The China Insurance Regulatory Commission (CIRC) has fired a series of salvos at wayward insurers this month. It has cautioned that companies are not "automatic teller machines" for major shareholders looking to finance acquisition sprees. Earlier this month, the CIRC asked the industry to tighten risk controls, scale back on related party transactions and improve disclosure.
Insurers have been up to plenty of shenanigans. Financial conglomerate Baoneng was little known for its insurance business eight months ago before it started building up a large stake in top property developer Vanke, riling the company's chairman.
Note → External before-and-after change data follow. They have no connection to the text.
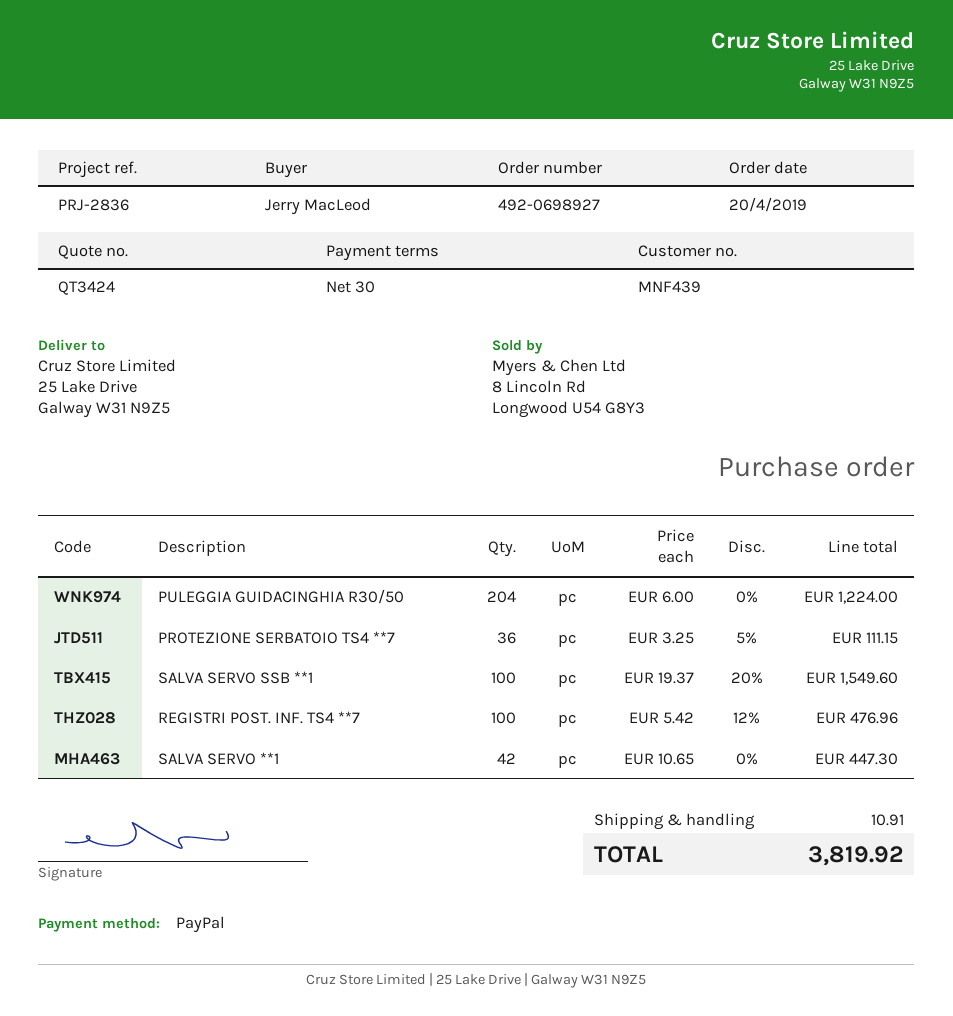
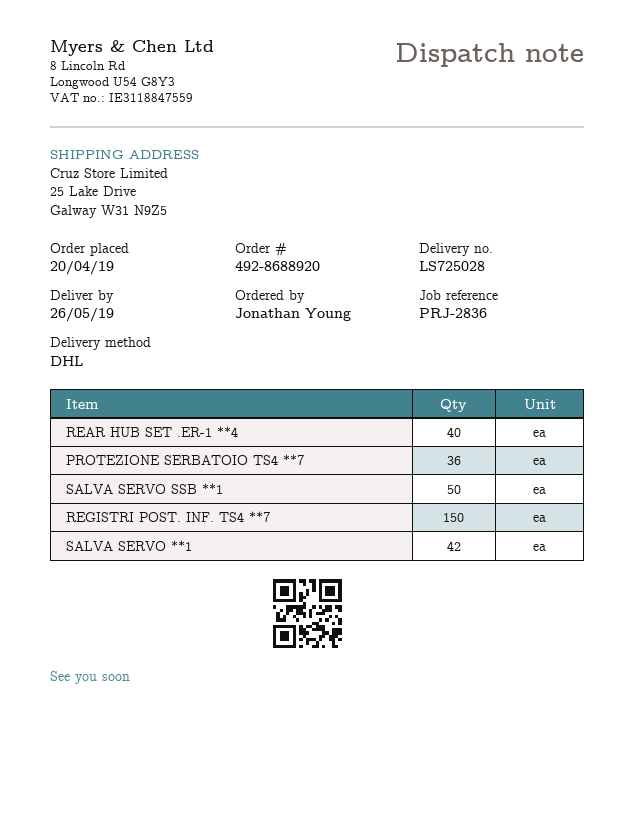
order number: 492-0698927 -> 492-8688920
ordered by: Jerry MacLeod -> Jonathan Young
PULEGGIA GUIDACINGHIA R30/50: 204 -> none
SALVA SERVO SSB **1: 100 -> 50
REGISTRI POST. INF. TS4 **7: 100 -> 150
REAR HUB SET .ER-1 **4: none -> 40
Meanwhile, Waldorf Astoria-owner Anbang Insurance dropped a $14 billion non-binding bid for Starwood Hotels & Resorts amid speculation that the CIRC wanted it to cap its overseas acquisitions.
The regulator did tighten the noose in March limiting the proportion of one-year policies insurers can sell to less than 60 percent of the total, and requiring insurers to hold additional capital for policies which can be cashed out in full in under five years. But insurers are still able to offer short-term investment linked products and returns well in excess of bank deposits.
Aggressive insurers such as Anbang can lead a race to the bottom by offering higher yielding short-term products and forcing other companies to compete. Anbang's main subsidiary, Anbang Life Insurance, sold 174 billion yuan ($26 billion) of new life insurance policies between January and June this year, according to CIRC data - more than any other Chinese insurer.
As bond yields have fallen and stocks are in the doldrums, insurers are hunting for riskier investment to make these policies pay. Ultimately, China's insurers are potentially creating a dangerous mismatch between the short-term products that have driven growth in premium income, and the longer dated assets policyholders' funds are invested in. Regulators have focused their fire on insurers' assets. It would be wise to take a more thorough look at their underlying policies.